# Opinions on the results of an uncleaned Glock.



## Glockamania® (Dec 21, 2006)

Yes, I'm lazy or maybe I want to have my own personalized torture test. My first Glock is a model 35 and after every range trip, I gave my Glock a detailed cleaning. I've shot 5K+ rounds out of it since.

Now that I have a two month old *G23*, I've only cleaned it once after 150 rounds...which is its very FIRST range trip. And I've shot an additional 100-200 rounds out of it without cleaning.

I'd like to shoot the hell out of it by the end of the year (2008) without cleaning...maybe just a quick wipe down and adding a few drops of oil. I plan to shoot 5K to 10K round by around this time next year; 5K is how much I estimated out of my G35. My goal is to imitate the 100,000 round mark.

Your thoughts on the status of my G23 after so many rounds without cleaning?

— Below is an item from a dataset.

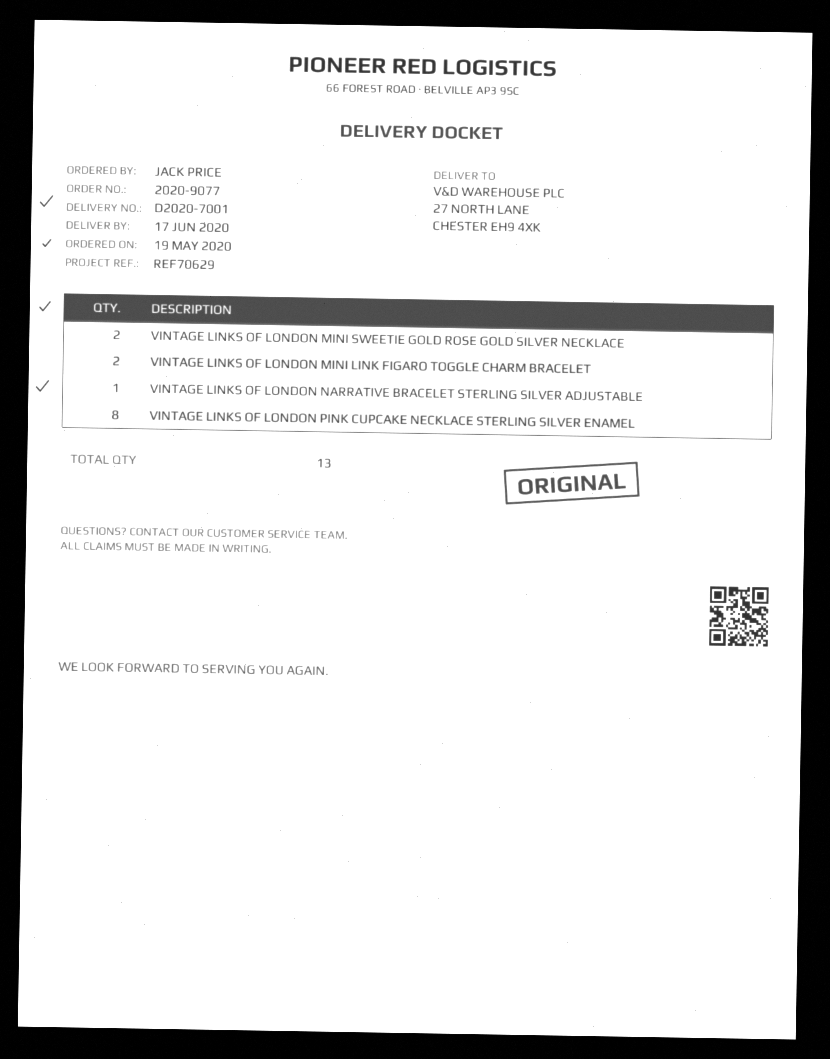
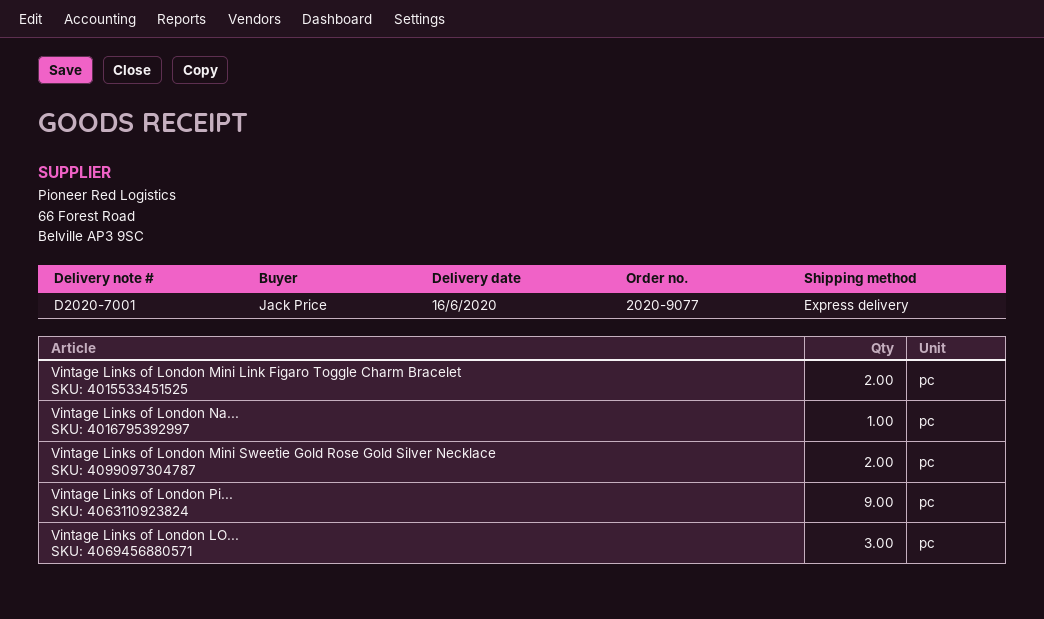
delivery date: 2020-06-17 -> 2020-06-16
VINTAGE LINKS OF LONDON PINK CUPCAKE NECKLACE STERLING SILVER ENAMEL: 8 -> 9
Vintage Links of London LO...: none -> 3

Time to collect my pennies.


----------



## toopercentmlk (Apr 25, 2007)

I'm sure it will handle it just fine. I was thinking about doing this, but I broke down and feild cleaned it after 400 rounds! 

If you go through with it, just wipe down the exterior but I don't think you need to add any oil. Isn't the gun somewhat self lubricating? Anyone else?


----------



## neophyte (Aug 13, 2007)

*curious*

Glockamania; would or could you do a little follow along narrative with said experiments? It would be an insight from one persons experience. :smt033
I for one would be curious. :smt083

Thanks


----------



## Mike Barham (Mar 30, 2006)

I think the 23 will do fine. I clean my defense Glocks every 1500-3000 rounds, and they never malfunction. I would lube it occasionally, though.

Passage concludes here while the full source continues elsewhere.